**Records shown**
=====

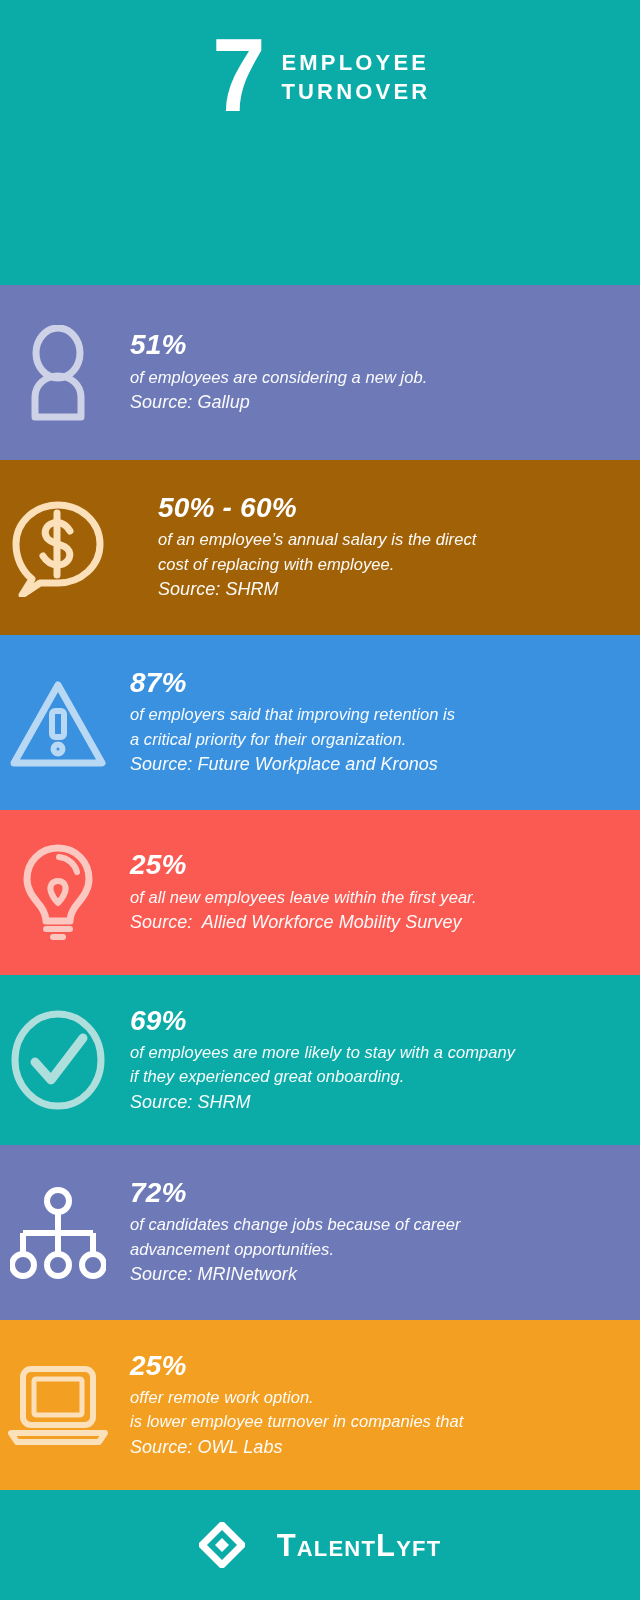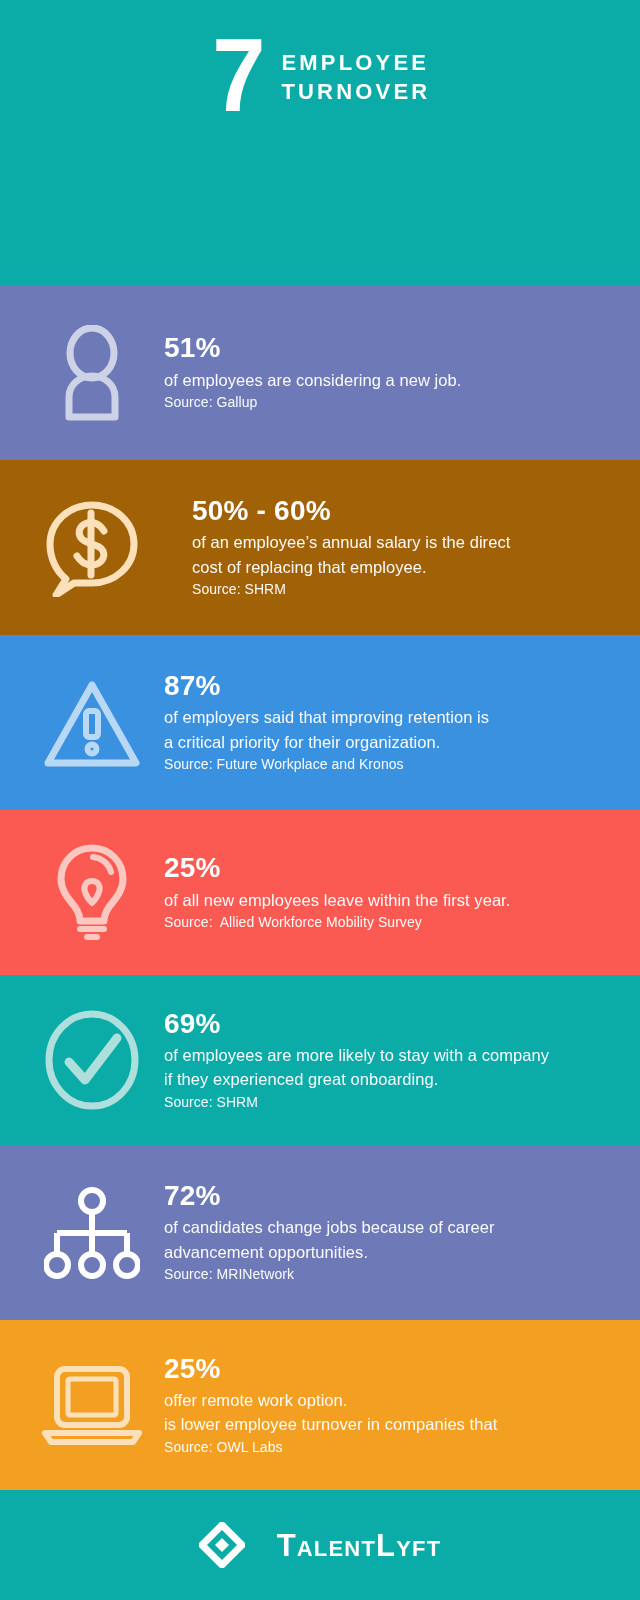--- a/index.html
+++ b/index.html
@@ -117,9 +117,9 @@
   .stat-row {
     display: flex;
     align-items: center;
-    padding-left: 34px;
     padding-right: 24px;
     position: relative;
+    font-style: italic;
   }
 
   .icon-wrap {

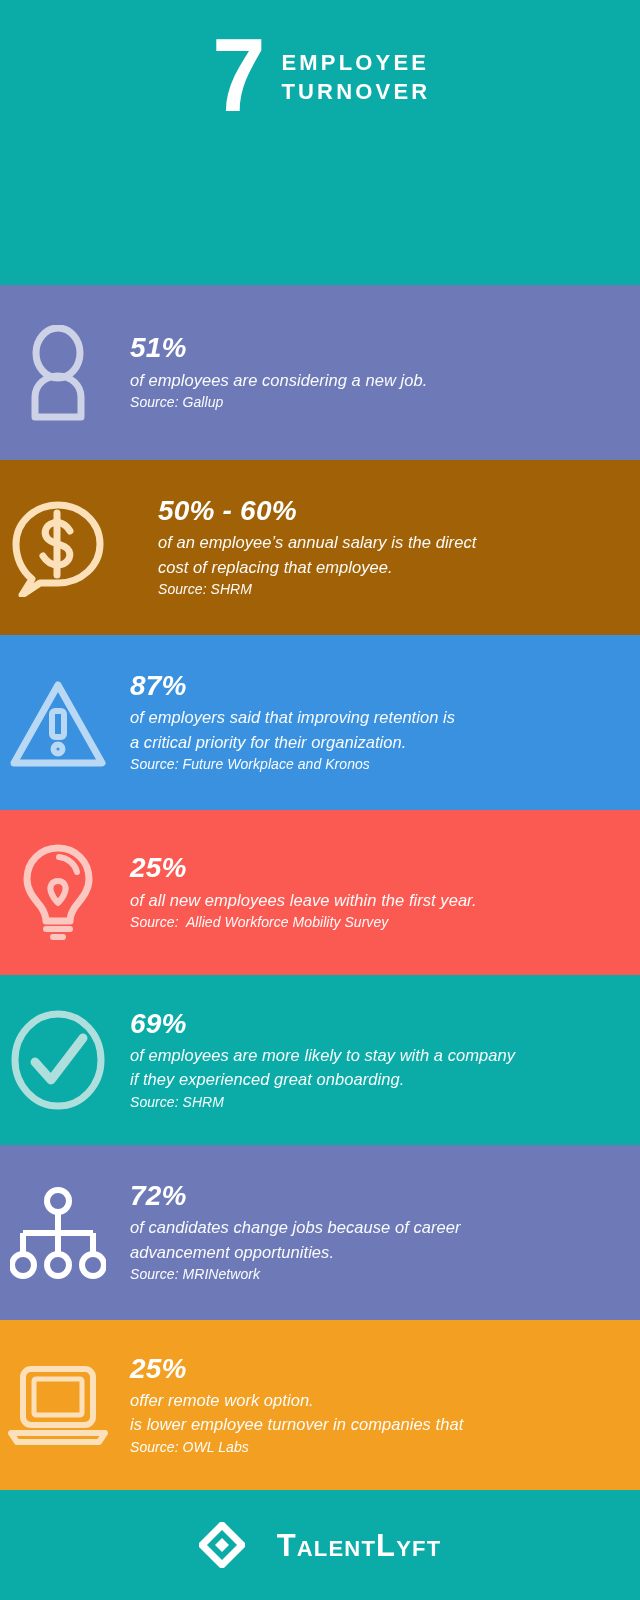--- a/index.html
+++ b/index.html
@@ -155,7 +155,7 @@
   }
 
   .stat-source {
-    font-size: 14px;
+    font-size: 18px;
     color: #ffffff;
     line-height: 1.48;
     letter-spacing: 0.05px;

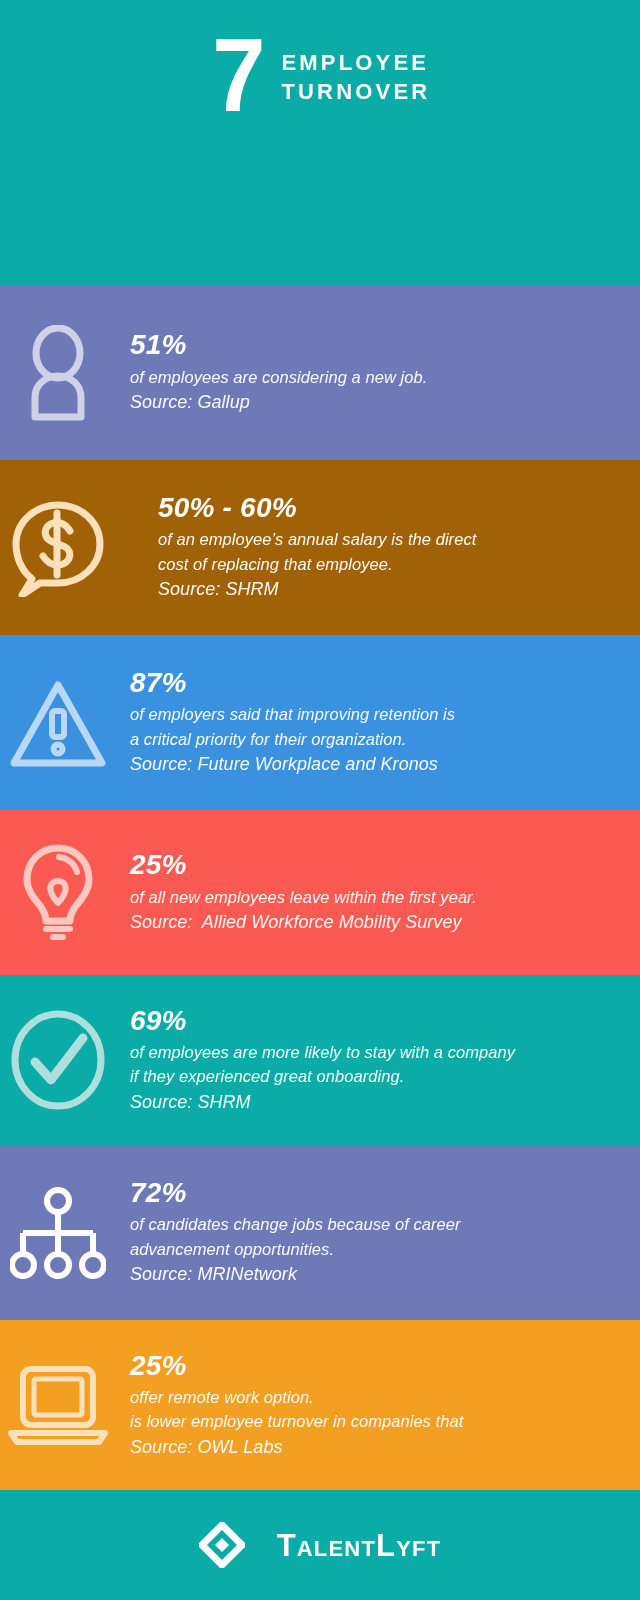--- a/index.html
+++ b/index.html
@@ -226,7 +226,7 @@
     <div class="stat-text">
       <div class="stat-value">50% - 60%</div>
       <div class="stat-line">of an employee’s annual salary is the direct</div>
-      <div class="stat-line">cost of replacing that employee.</div>
+      <div class="stat-line">cost of replacing with employee.</div>
       <div class="stat-source">Source: SHRM</div>
     </div>
   </div>

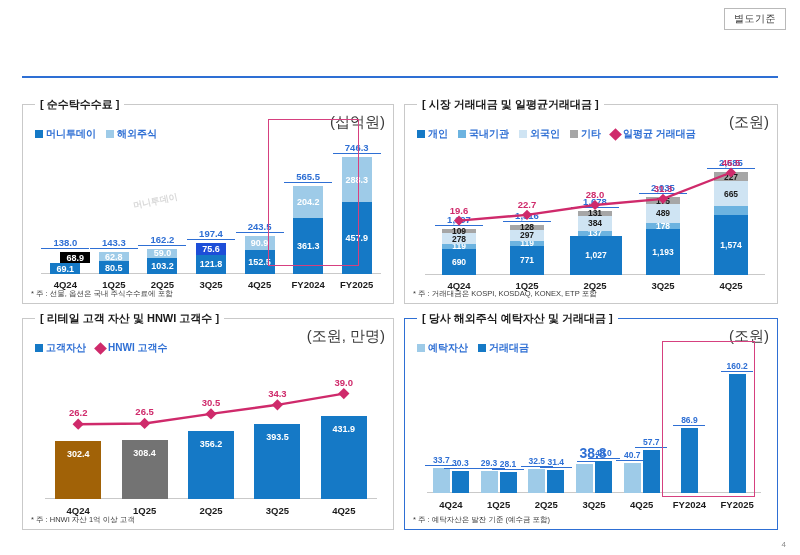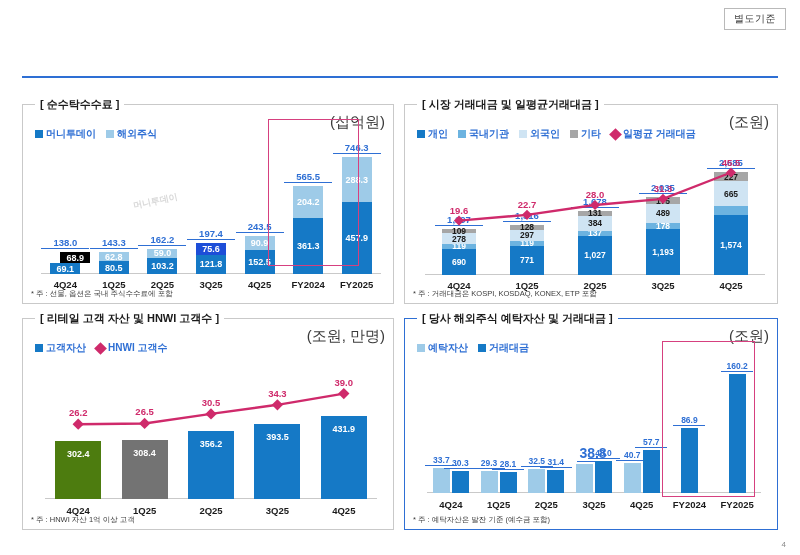--- a/index.html
+++ b/index.html
@@ -247,7 +247,7 @@
         </div>
         <div class="total" style="left: 78px; width: 48px; bottom: 53.2794px; position: absolute;">1,316</div>
         <div class="xlab" style="left: 77px; width: 50px; top: 135px;">1Q25</div>
-        <div class="bar" style="left: 153px; width: 34px; height: 39.2676px; bottom: 0px; background: rgb(21, 121, 198); position: absolute;">
+        <div class="bar" style="left: 145px; width: 52px; height: 39.2676px; bottom: 0px; background: rgb(21, 121, 198); position: absolute;">
           <span style="color: rgb(255, 255, 255); position: absolute; left: 0px; right: 0px; top: 50%; transform: translateY(-50%); font-size: 8.5px; font-weight: bold; text-align: center; white-space: nowrap;">1,027</span>
         </div>
         <div class="bar" style="left: 153px; width: 34px; height: 5.23824px; bottom: 39.2676px; background: rgb(108, 179, 224); position: absolute;">

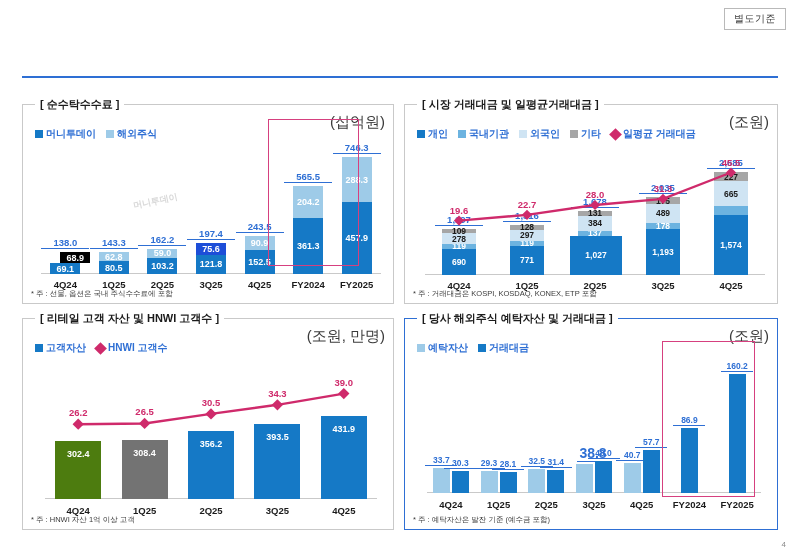--- a/index.html
+++ b/index.html
@@ -321,7 +321,7 @@
     </div>
     <div class="plot" id="p3plot" style="left:22px; top:42px; width:332px; height:138px;">
         <div class="axis" style="bottom: 0px;"></div>
-        <div class="bar" style="left: 10.2px; width: 46px; height: 57.96px; background: #4d7c0f; position: absolute;">
+        <div class="bar" style="left: 10.2px; width: 46px; height: 57.96px; background: #a16207; position: absolute;">
           <div class="vlabel" style="top: 8px; color: rgb(255, 255, 255);">302.4</div>
         </div>
         <div class="xlab" style="left: 8.2px; width: 50px; top: 144px;">4Q24</div>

=====

From the data above, copy every line where "source" appears.

   .stat-source {
       <div class="stat-source">Source: SHRM</div>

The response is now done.